In questi esperimenti, un’ape diretta verso un certo obiettivo, per esempio l’alveare, veniva catturata e poi liberata dai ricercatori in un altro punto, all’interno dello stesso ambiente. Se gli insetti avessero una vera e propria mappa cognitiva dell’ambiente, avrebbero dovuto riconoscere gli elementi visivi presenti nel paesaggio, cogliere le differenze con quello visualizzato prima della cattura e “ricalcolare” il percorso per arrivare all’obiettivo.

Invece, una volta lasciate libere, le api riprendevano il volo nella stessa direzione in cui stavano volando prima della cattura. Questo indicherebbe che le api non hanno una vera e propria mappa mentale dell’ambiente in cui sono inserite basata sul ricordo di esperienze passate. Studi ulteriori e più raffinati, basati su tecniche di rilevazione del volo, hanno però evidenziato che in questo tipo di test in realtà le api non perdono completamente la strada. Dopo un iniziale disorientamento, si accorgono di non riuscire a raggiungere l’obiettivo e sanno riprendere la via corretta, il che farebbe propendere per l’ipotesi della mappa mentale cognitiva.

Alcuni autori hanno elaborato uno scenario alternativo: le api avrebbero una forma elementare di mappa mentale. In sostanza, catturerebbero “istantanee” visive dell’ambiente in cui si muovono. In queste istantanee, la direzione dell’obiettivo sarebbe associata alla posizione del Sole.
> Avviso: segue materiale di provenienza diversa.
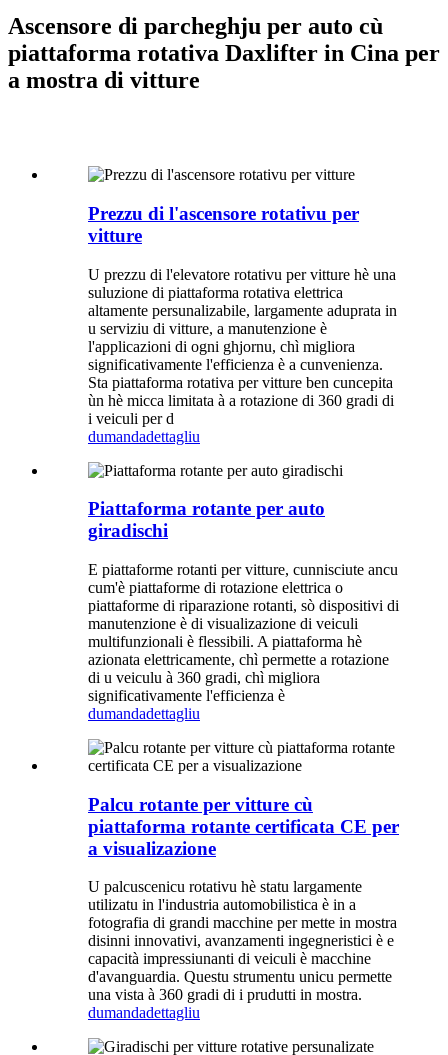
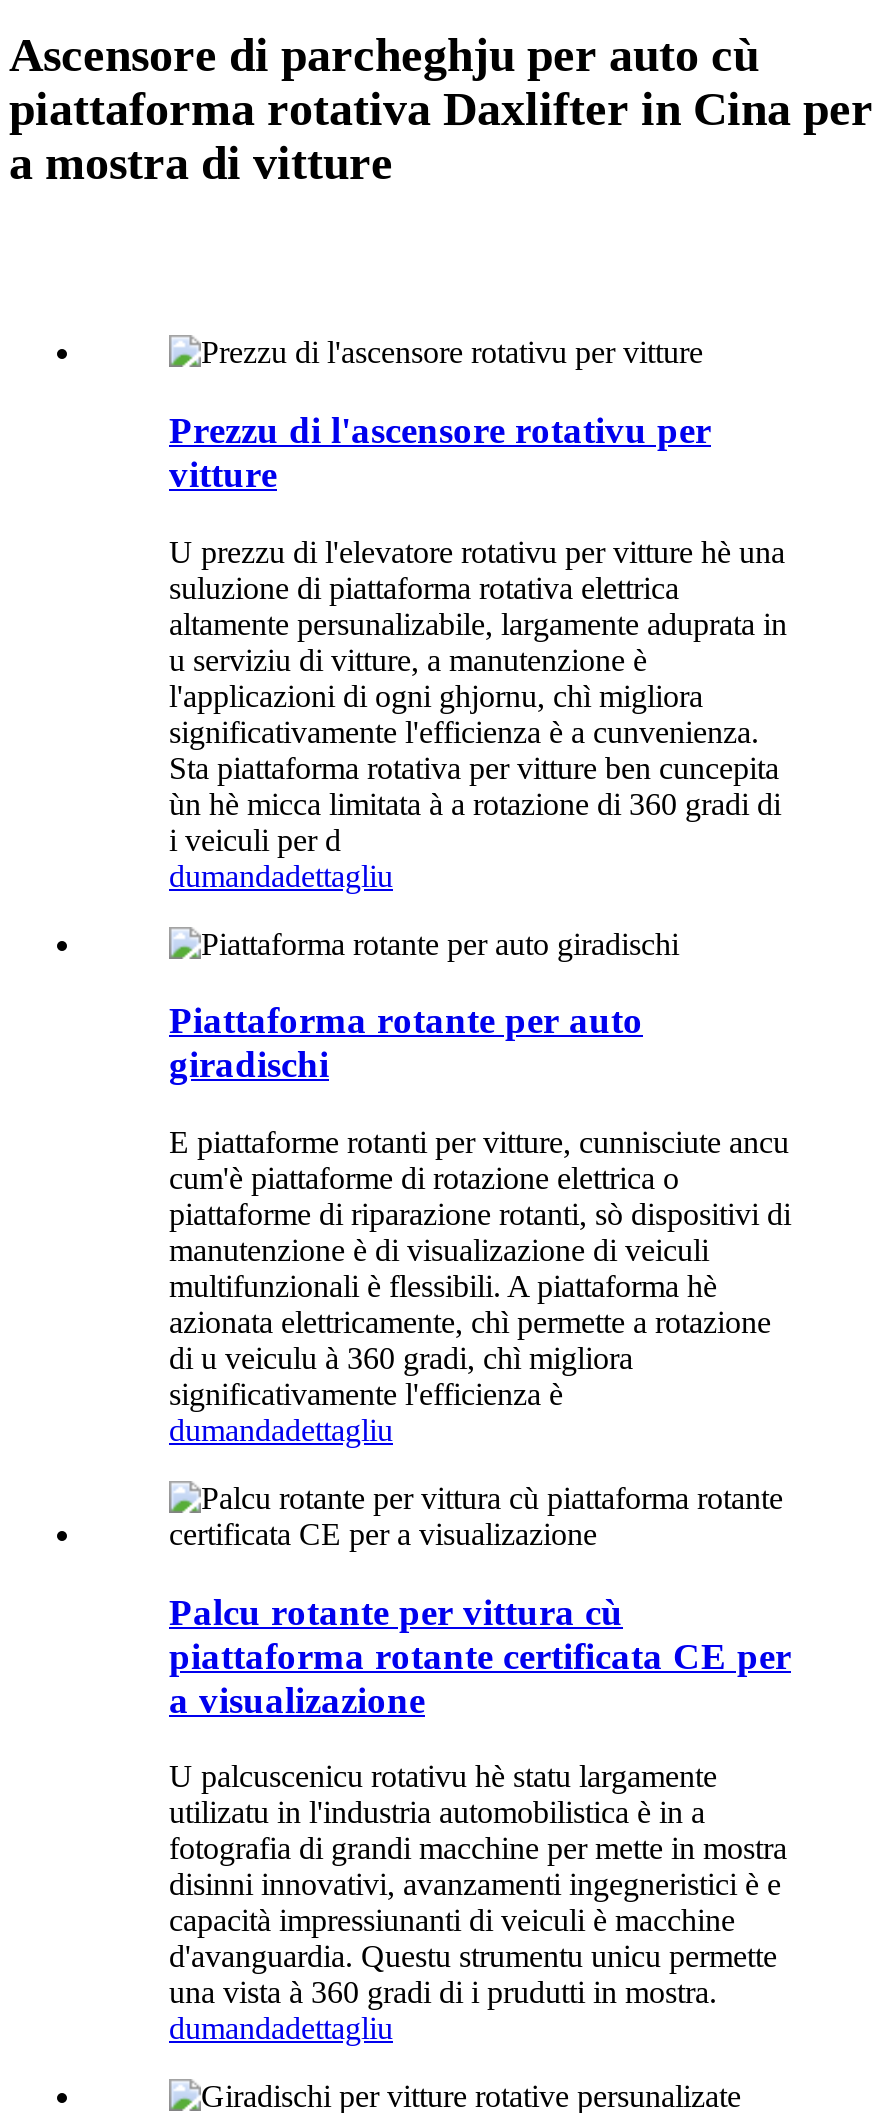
- Palcu rotante per vitture cù
+ Palcu rotante per vittura cù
In questo studio, Cheeseman e colleghi hanno voluto verificare questo modello introducendo nel test di disorientamento un ulteriore elemento per confondere le api. Queste infatti venivano addormentate con un anestetico istantaneo. Al risveglio, gli insetti si trovavano in un altro punto e con la posizione del Sole notevolmente cambiata rispetto a prima dell’anestesia. Ciò nonostante, le api hanno dimostrato di riuscire a riprendere la strada verso l’obiettivo.

Esclusa questa ipotesi intermedia, secondo gli autori i dati sperimentali sono sufficienti a confermare l’ipotesi della mappa mentale. Le api hanno dunque sufficienti risorse cognitive per costruirsene una e orientarsi così durante il volo.